The news comes a day after the first of many pending state-driven opioid lawsuits - this one lodged by Oklahoma - ended in a judge ruling that the Johnson & Johnson company must pay out $572 million over damage caused to the state from opioid sales.
On Tuesday, NBC News reported that Purdue Pharma, owned by the wealthy Sackler family, is offering plaintiffs in over 2,000 cases up to $12 billion to settle those claims.
Two unnamed people familiar with negotiations that took place in Cleveland on Aug. 20 said the potential deal has been discussed by lawyers representing Purdue and at least 10 state attorneys general. David Sackler represented the family at the meetings, NBC News said.
Many of the thousands of lawsuits have been grouped into larger, combined suits. Most claim that Purdue and the Sacklers used deceptive marketing practices to downplay the potential harms from opioid painkillers such as OxyContin, a Purdue product. The result, states say, is more than 400,000 American opioid-related deaths occurring between 1999 and 2017.
"The Sackler family built a multibillion-dollar drug empire based on addiction," New Jersey state Attorney General Gurbir Gerwal said in May as his state announced their lawsuit.

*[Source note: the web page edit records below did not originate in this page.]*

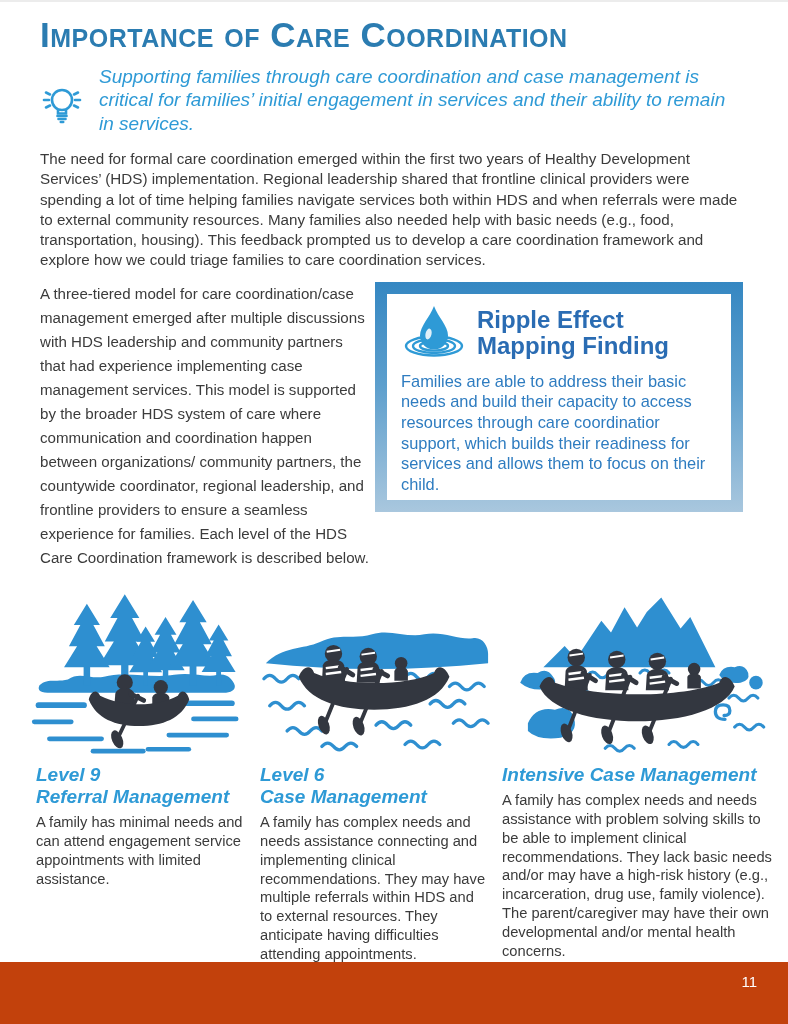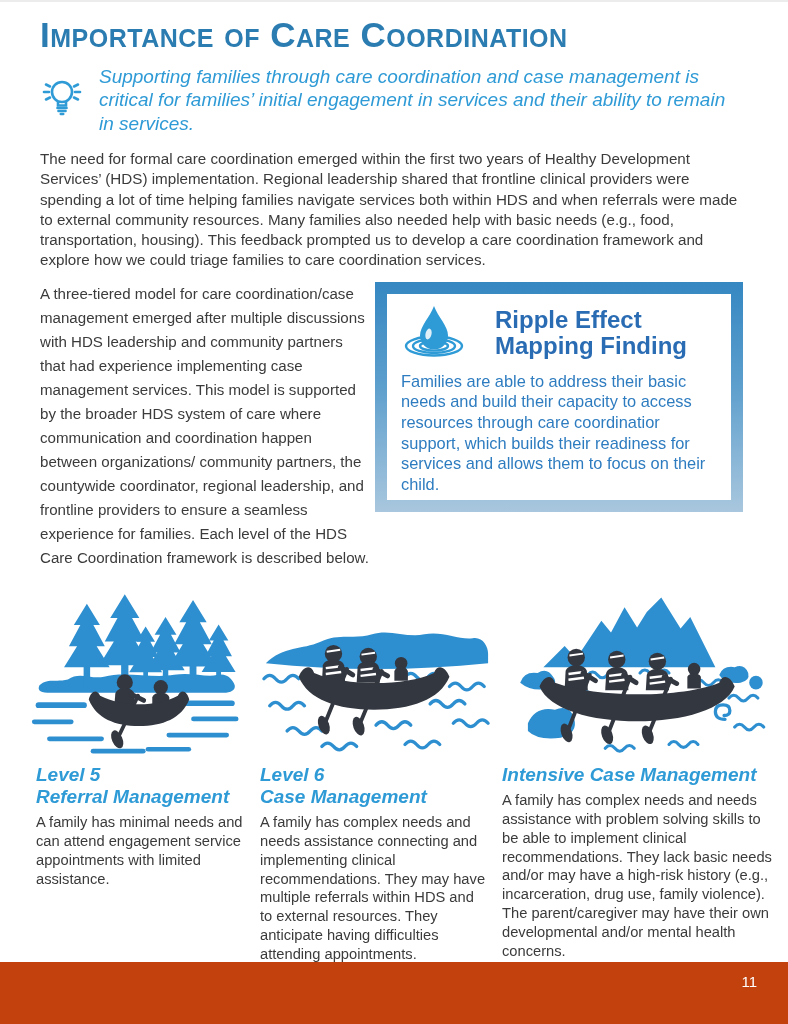"Supporting families through care" .quote-row { align-items: center -> flex-end }
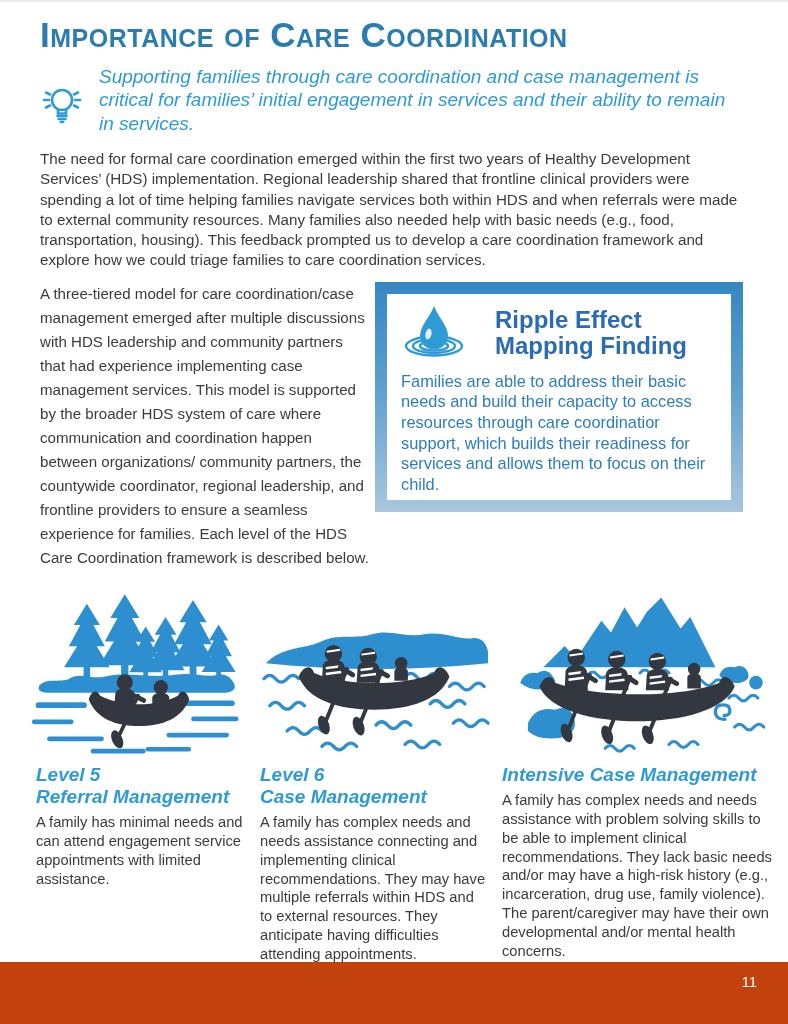"Ripple Effect Mapping Finding" .callout-head { gap: 28px -> 10px }
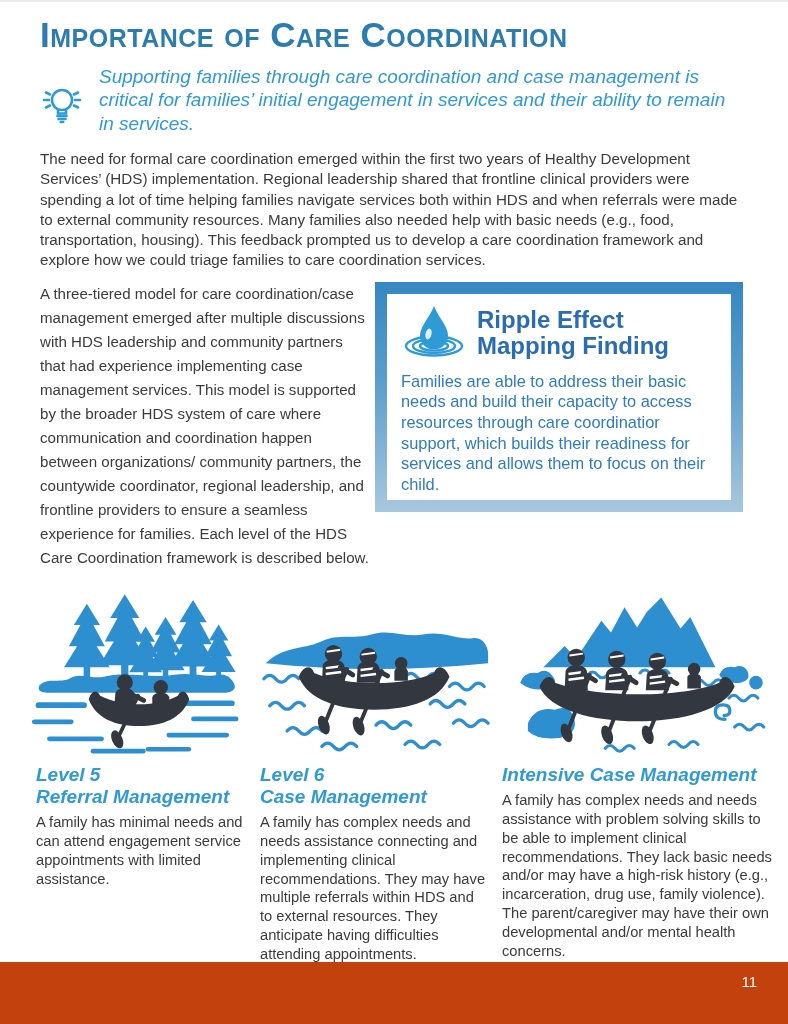"Level 5" div { text: 5 -> 9 }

But Purdue and the Sackler family have consistently denied those accusations, and they framed the proposed settlement as simply a quicker way to help those impacted by the opioid crisis.
"While Purdue Pharma is prepared to defend itself vigorously in the opioid litigation, the company has made clear that it sees little good coming from years of wasteful litigation and appeals," the company said in a statement released to NBC News. "The people and communities affected by the opioid crisis need help now. Purdue believes a constructive global resolution is the best path forward, and the company is actively working with the state attorneys general and other plaintiffs to achieve this outcome."
The new settlement would include a plan for Purdue to declare Chapter 11 bankruptcy and then re-form as a for-profit "public benefit trust," according to the purported deal, NBC News said.
Included in the deal would be $4 billion in drugs, including medicines used to help people fight overdose and addiction. In addition, all future profits from OxyContin and a soon-to-be-approved overdose rescue drug, Nalmefene, would go to the cities and states should they approve the deal, NBC News said.
The new trust would be overseen by independent, court-appointed "well-recognized experts" as trustees, who would in turn appoint a board of directors. The trust would exist for at least 10 years.
The Sacklers would give up ownership of Purdue, two people familiar with the deal told NBC News. The Sacklers themselves as a family would put another $3 billion into the settlement fund.
According to Forbes magazine, the Sacklers are the 19th richest family in the United States, with a combined wealth of $13 billion shared among 20 family members. Purdue earned more than $35 billion from sales of OxyContin alone, NBC News said.
If the assembled plaintiffs in the case decide not to take the deal offered by Purdue, the company will go ahead and declare bankruptcy anyway, NBC's sources said. But a liquidated Purdue may have much less money to offer plaintiffs.